Paris: The Organisation for Economic Cooperation and Development (OECD) slashed its growth forecasts for major developed economies on Monday, urging much more aggressive European Central Bank (ECB) stimulus to ward off the risk of deflation in a subdued Eurozone.

The call adds to growing pressure on the Eurozone, and the ECB in particular, to boost growth ahead of a meeting of finance ministers and central bankers from the Group of 20 economic powers later this week in Australia.

Updating its growth forecasts for major developed economies, the OECD projected growth in the Eurozone at only 0.8 per cent this year and rising only slightly next year to 1.1 per cent.

That marked a sizeable downgrade from its May Economic Outlook for the euro zone, when the Paris-based organisation forecast growth of 1.2 per cent in 2014 and 1.7 per cent in 2015.

In comparison, the OECD saw the United States’ economy growing 2.1 per cent this year before accelerating to 3.1 per cent in 2015. In May the OECD forecast US growth of 2.6 per cent this year and 3.5 per cent next year.
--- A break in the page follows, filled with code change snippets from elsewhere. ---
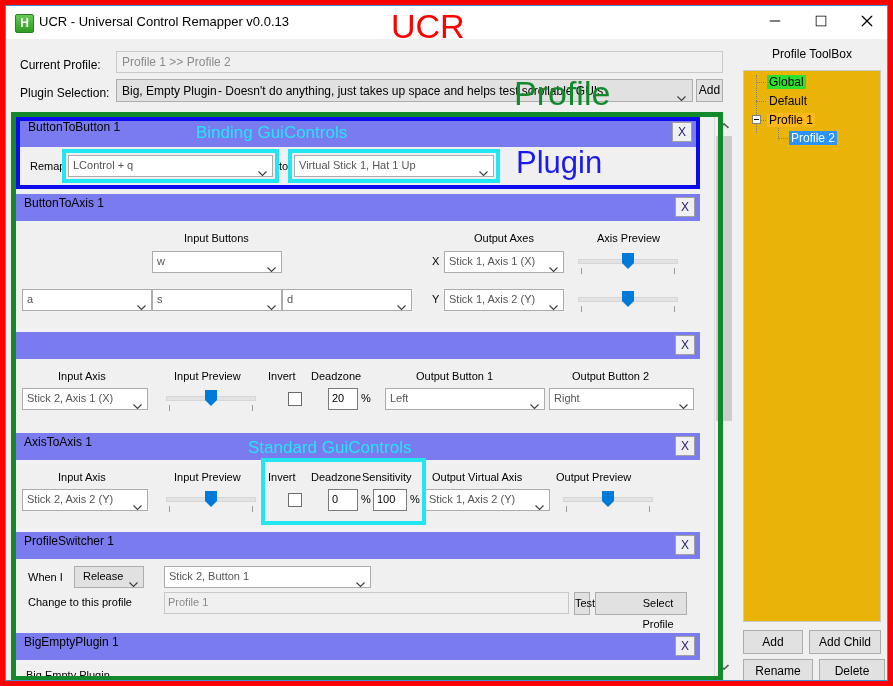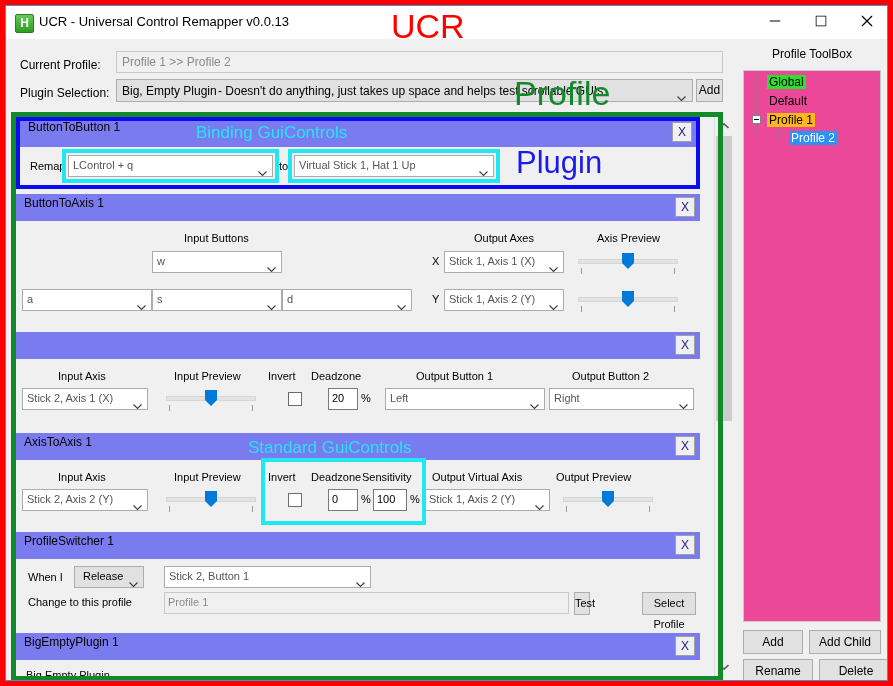"Global" #tree { background: #ec4899 -> #eab308 }
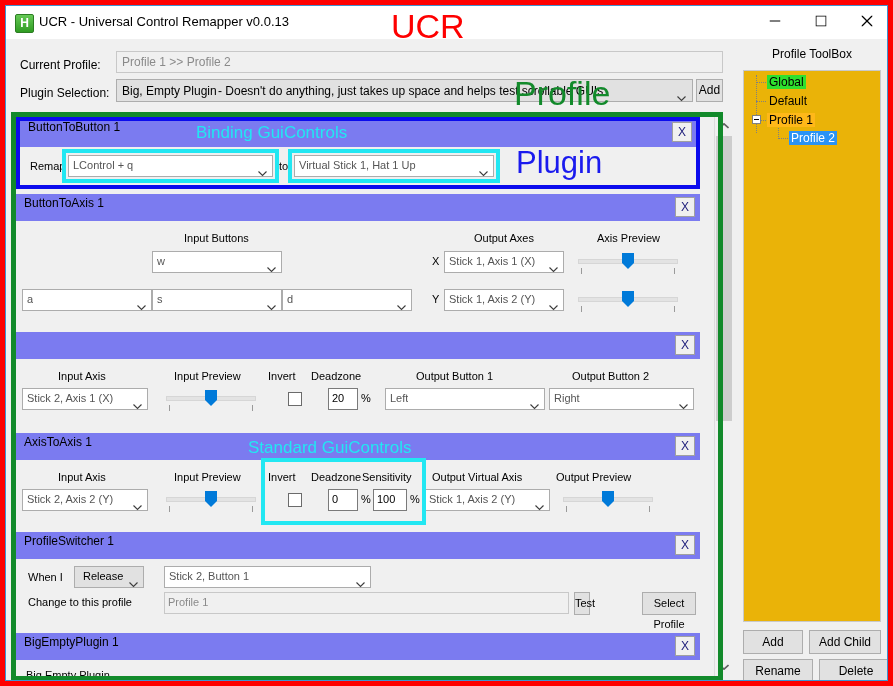"Select Profile" div.btn { left: 626px -> 579px; padding-left: none -> 34px; width: 54px -> 92px }
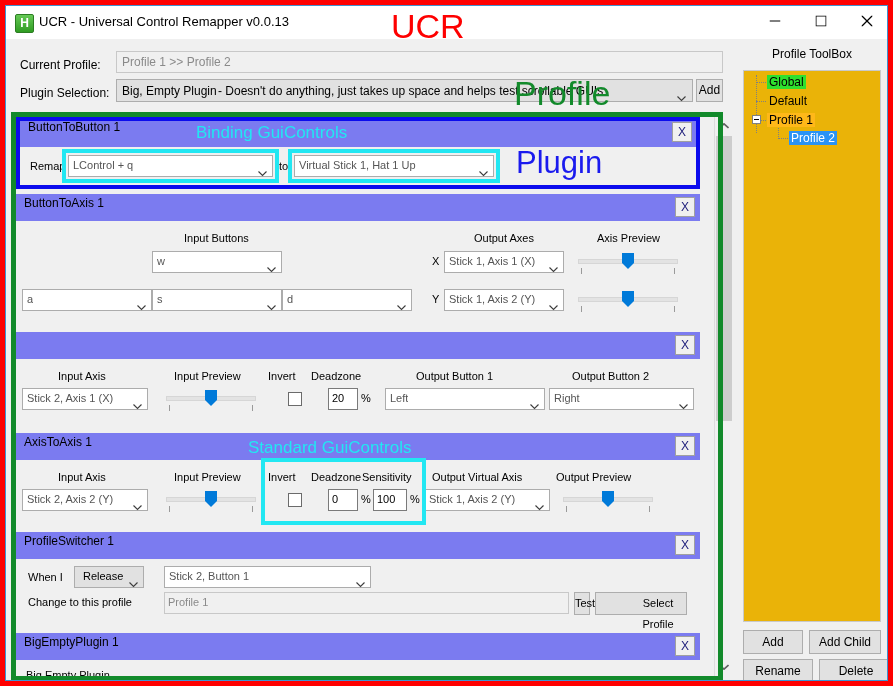"Delete" div.tb-btn { width: 74px -> 66px }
The United States is set to push European countries at the G20 meeting to step up measures to boost demand and economic growth in the face of the risk of deflation, according to a senior official at the US Treasury on Friday.

OECD acting chief economist Rintaro Tamaki said financial markets had largely ignored mounting geopolitical risks to the global economy and the Eurozone’s worsening outlook.

“This highlights the possibility that risk is being mispriced again and the attendant danger of sudden corrections in the financial markets,” Tamaki told journalists.

QUANTITATIVE EASING?

The OECD said that though Eurozone inflation, at a five-year low in August of 0.4 per cent, should strengthen as demand recovers, low levels close to zero raised the risk of deflation.

Citing the example of Japan in the 1990s, Tamaki warned that financial market inflation expectations, closely watched by the ECB, were a poor judge of future inflation trends when it sets monetary policy.

“Recent ECB action is welcome but further measures, including QE [quantitative easing], are warranted,” Tamaki said.

“The perception that policy action is always too little too late needs to be changed.” The ECB recently cut the cost of borrowing to near zero and pledged to buy repackaged debt in an effort to encourage lending to credit-starved companies.

However, so far it has shied away from the kind of quantitative easing carried out by counterparts in the United States and Japan, consisting of a huge campaign of buying government and other bonds to lower the cost of borrowing.

Separately, credit ratings agency Standard & Poor’s said in a report on Monday it expected the ECB to launch a fully-fledged quantitative easing programme targeting private-sector bonds.

“In our view, the vulnerability of the recovery in the Eurozone, the elevated risks of a triple dip, and the threat of negative inflation would justify the recourse to additional non-conventional measures,” S&P said.

Outside of the Eurozone, the OECD saw the strongest growth among major developed countries coming from Britain, forecasting 3.1 per cent for this year and 2.8 per cent for next year. In May it had forecast growth of 3.2 per cent in 2014 and 2.7 per cent for 2015.

Asked about the prospect of Scotland opting in a referendum to leave the United Kingdom, OECD secretary general Angel Gurria said: “We would like to see the United Kingdom remaining together. We think that it would be best for all its component parts.”

Turning to Japan, the OECD forecast growth of 0.9 per cent this year and 1.1 per cent next year as the economy recovers after a sales tax hike in April muted consumer demand in the first half. The OECD trimmed its estimates from May for growth this year of 1.2 per cent and 1.3 per cent in 2015.

Outside of the OECD member countries, the group saw growth roughly stable in China at 7.4 per cent this year and 7.3 per cent in 2015, both unchanged from its estimates in May.